Specificity of the CRISPR/Cas12a detection method. Validation of the specificity for the (A) MRV detection system and (B) ISKNV detection system using different templates. The x-axis represents the types of templates used, and the y-axis indicates the relative fluorescence intensity. NC indicates DEPC water.

Figure 6

Reproducibility of the CRISPR/Cas12a detection method. Reproducibility validation of the (A) MRV detection system and (B) ISKNV detection system using positive DNA templates. Each sample was tested six times.
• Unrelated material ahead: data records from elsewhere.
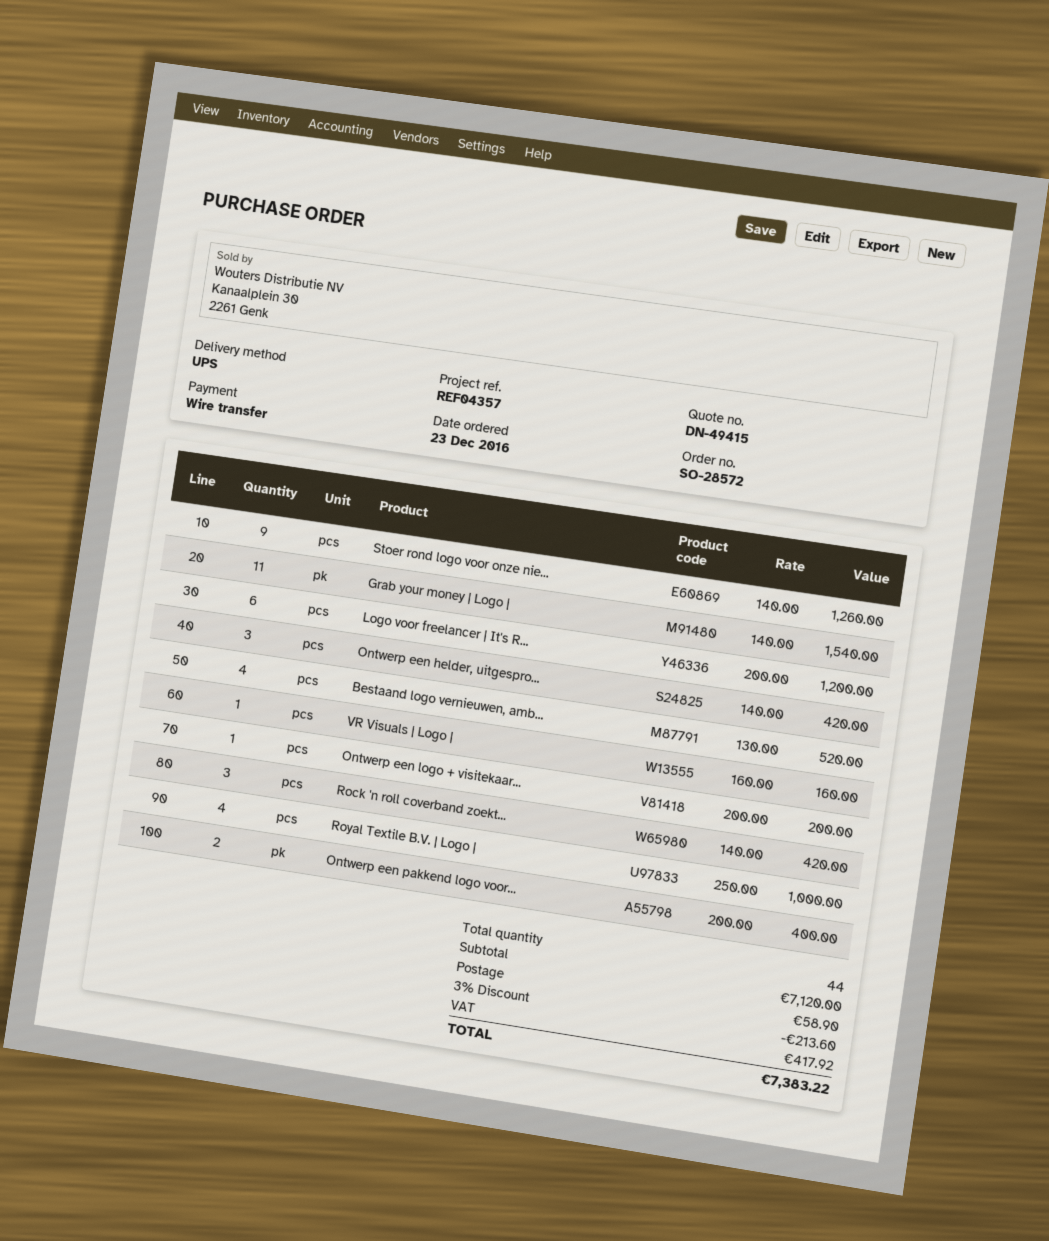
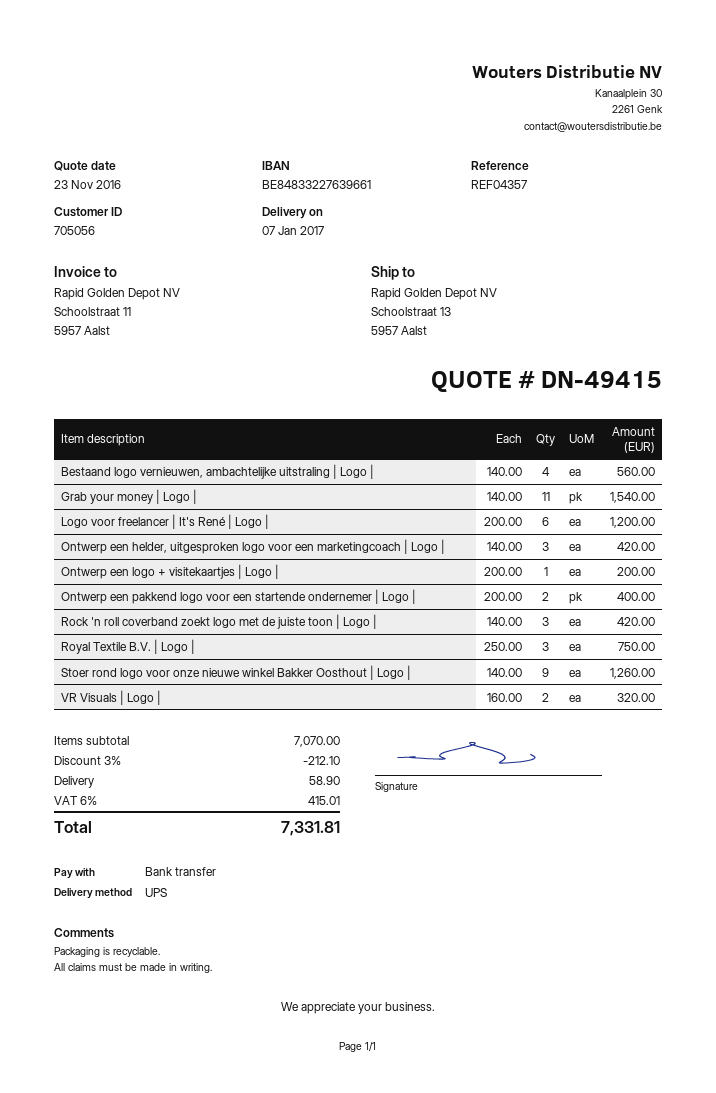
Bestaand logo vernieuwen, amb...: 4 x 130.00 = 520.00 -> 4 x 140.00 = 560.00
VR Visuals | Logo |: 1 x 160.00 = 160.00 -> 2 x 160.00 = 320.00
Royal Textile B.V. | Logo |: 4 x 250.00 = 1000.00 -> 3 x 250.00 = 750.00
subtotal: 7120.00 -> 7070.00
discount: 3% = 213.60 -> 3% = 212.10
tax: 417.92 -> 415.01
total: 7383.22 -> 7331.81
The x-axis represents the templates used and their respective replicates, while the y-axis represents the relative fluorescence values, as well as NC indicates DEPC water.

Figure 7

Detection results of actual samples. (A) Gel electrophoresis results of nested PCR products for MRV detection in the samples; (B) RPA-CRISPR/Cas12a detection results for MRV in the samples; (C) Gel electrophoresis results of nested PCR products for ISKNV detection in the samples; (D) RPA-CRISPR/Cas12a detection results for ISKNV in the samples. The numbers 1–8 represent the samples, “+” represents the positive control, and “−” represents the negative control.

Figure 8

Schematic diagram of the RPA-CRISPR/Cas12a detection method of MRV and ISKNV.